Les premières années, il n'y avait ni scénario ni dialogue au sens où on l'entend de nos jours. les scénaristes écrivaient de vagues scripts de tournage pour indiquer les mouvements et les expressions que devaient adopter les personnages et il appartenait au réalisateur d'extrapoler à partir de cette base brute. Parfois, cependant, les synopsis étaient encore plus sommaires. Le Robin des Bois de Douglas Fairbanks fut tourné à partir d'une simple esquisse d'intrigue qui tenait sur une seule page; Charlie Chaplin et Buster Keaton travaillaient carrément sans scénario. (...) A la fin des années 10 et au début des années 20, le tournage des films était l'oeuvre de passionnés, une forme d'art naissante que les créateurs prenaient au sérieux. Et si nos films nous valaient renommée et adulation du public, ce n'était qu'une conséquence de nos efforts et non le but poursuivi. Mais dans le Hollywood d'aujourd'hui, où les gens sont trop attirés par l'éclat et le prestige, l'art de réaliser un long-métrage devient secondaire face à la perspective bien plus séduisante d'obtenir richesse et célébrité.Et aujourd'hui ça parade à Cannes. Et comme je m'en tape.

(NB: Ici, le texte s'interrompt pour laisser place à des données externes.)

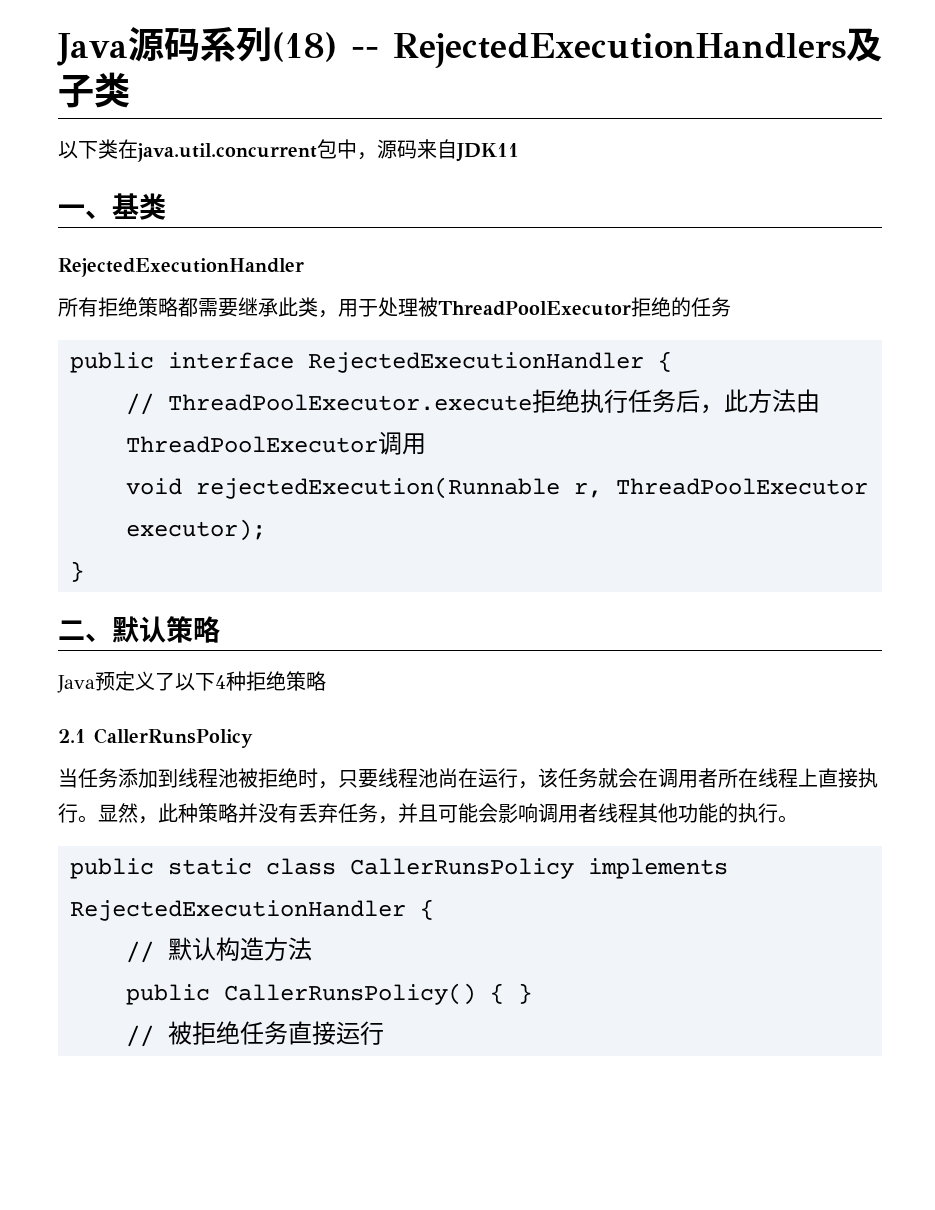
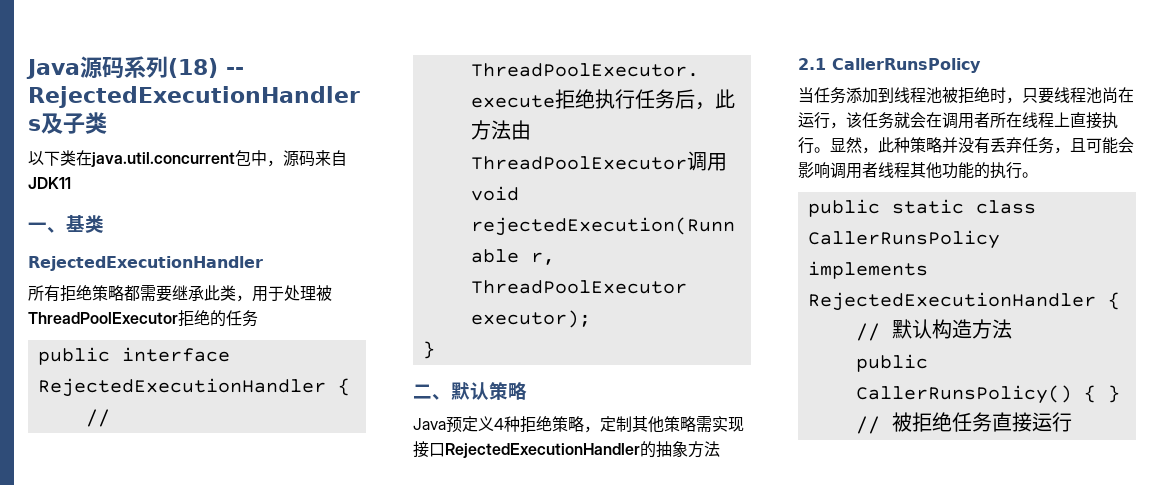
- Java预定义了以下4种拒绝策略
+ Java预定义4种拒绝策略，定制其他策略需实现接口RejectedExecutionHandler的抽象方法
- 显然，此种策略并没有丢弃任务，并且可能会影响调用者线程其他功能的执行。
+ 显然，此种策略并没有丢弃任务，且可能会影响调用者线程其他功能的执行。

Ce que j'aime et comme je déteste à la fois de me faire des films.
Anita Baker passe en boucle. Ce qu'elle est belle cette chanson.
Feel the need. Et comme les paroles me parlent. You've got to feel the need in me. So alone i feel at times wondering if you're truly mine. Can't you see the tears falling from my eyes. My heart seems to bleed when i feel the need. (...) When you're around you make me feel so good. All of my worries are far away. Et puisque je n'en suis plus à un violon près, je rajoute Le
How do i know de Howard Hewett. Et le
Stay Faithful de Lynden david Hall. C'est tout mon carnet de réf. qui va y passer.